Mag-Afriksurseine-Mars-2024

LA GLOIRE ATTENDUE DES LIONS INDOMPTABLES AU-DELA DES PETITES VICTOIRES

 

Le Cameroun s’est imposé hier  face à l’Eswatini, confirmant une fois de plus sa suprématie dans les éliminatoires. Cette victoire, comme tant d’autres, met en lumière l’émergence d’une nouvelle génération de joueurs, talentueux et déterminés à se faire une place au sein des Lions indomptables. Pourtant, derrière l’enthousiasme de ces succès, demeure une interrogation profonde : où se trouve réellement le fond de jeu qui doit permettre au Cameroun de renouer avec la grandeur des années 2000 ? Il serait illusoire de se glorifier de victoires contre des sélections de moindre envergure. Le classement FIFA ne ment pas : malgré des succès à domicile, le Cameroun recule, preuve que la valeur de ces résultats reste toute relative sur l’échiquier international.

Le véritable test ne viendra qu’au contact des grandes nations africaines : Égypte, Tunisie, Sénégal, Côte d’Ivoire, Algérie, Maroc, Afrique du Sud, Ghana, Nigeria. C’est face à ces adversaires qu’il faudra juger la solidité d’un projet, la cohérence d’un collectif et la valeur d’un sélectionneur. Car au-delà des victoires, le paradoxe est frappant : l’équipe gagne, mais le pays perd du terrain dans l’évaluation mondiale. N’est-ce pas là la preuve que ces succès ressemblent davantage à des coups d’épée dans l’eau qu’à une véritable progression ? L’entraîneur, aussi célébré soit-il, ne convaincra qu’en démontrant sa capacité à bâtir une équipe capable de s’imposer loin de ses bases, car la Coupe d’Afrique des Nations ne se jouera pas dans le confort de Yaoundé ou Douala. Le Cameroun est une terre de football, et son peuple ne se satisfait pas de demi-mesures. Un grand coach se juge à sa faculté de remporter des matchs face aux meilleures nations, sur tous les terrains.

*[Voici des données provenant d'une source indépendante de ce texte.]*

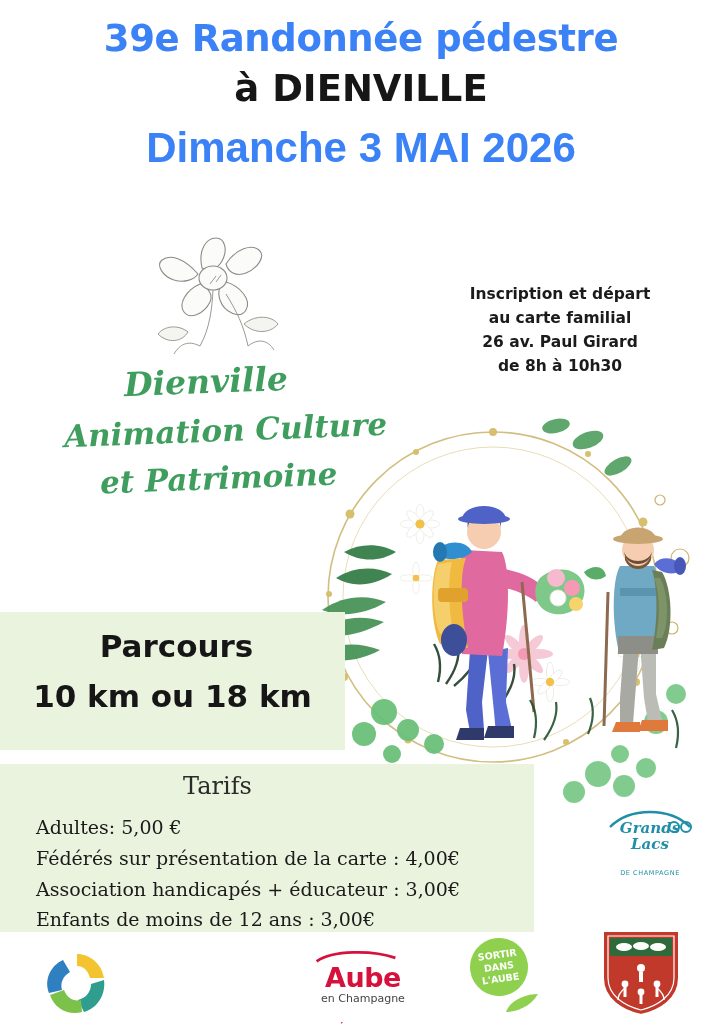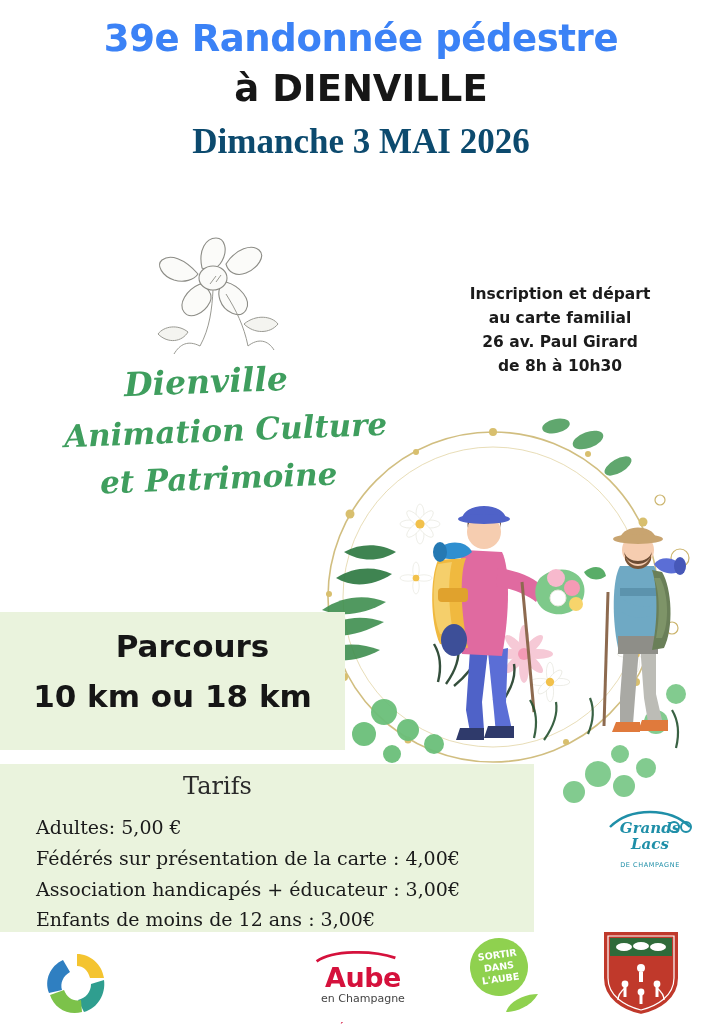"Dimanche 3 MAI 2026" .title-line3 { color: #0c4a6e -> #3b82f6; font-family: Liberation Serif, serif -> Liberation Sans, sans-serif; font-size: 35px -> 42px }
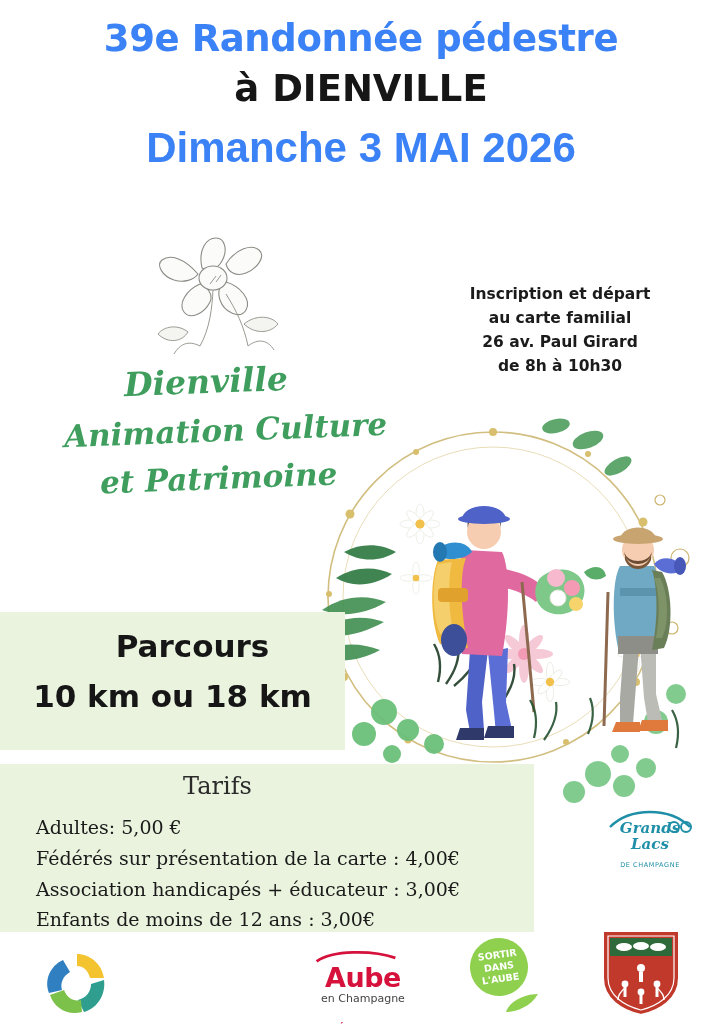"Parcours" .parcours-title { left: 16px -> 0 }
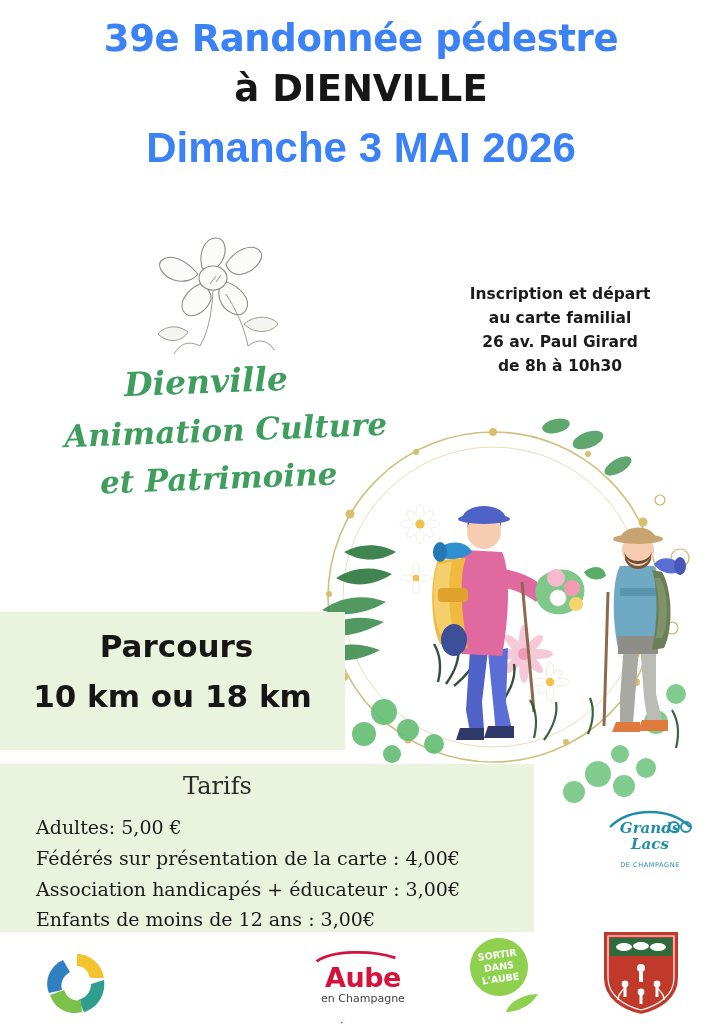"DE CHAMPAGNE" .gl-txt2 { margin-top: 8px -> 16px }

Les victoires face aux petites équipes ne suffisent pas à rassurer. Les observateurs le savent : la vraie confirmation viendra le jour où les Lions indomptables terrasseront le Nigeria, l’Égypte, le Sénégal ou encore la Côte d’Ivoire. Alors, et seulement alors, l’entraîneur pourra revendiquer la reconnaissance de tous. Pour l’heure, il faut avoir l’honnêteté de reconnaître le parcours sans faute de Marc Brys depuis sa prise de fonction. Il a affronté les adversaires qui se présentaient, il a produit des résultats et, dans l’absolu, cela reste méritoire. Mais dans le même temps, il serait exagéré de tomber dans une auto-glorification qui ne repose pas encore sur des bases solides. La CAN approche, et avec elle, le moment de vérité. L’heure viendra bientôt où le Cameroun devra prouver, au-delà de ses éliminatoires, que son football demeure une référence africaine. En attendant, que l’on se garde de célébrations excessives. Car si l’histoire du Cameroun se nourrit de victoires légendaires, ce n’est pas contre l’Eswatini qu’elle s’écrit, mais dans les duels âpres face aux grandes puissances du continent. Alors bonne chance aux Lions indomptables, mais que chacun se souvienne : c’est dans l’adversité que se révèlent les grandes équipes, et non dans la facilité.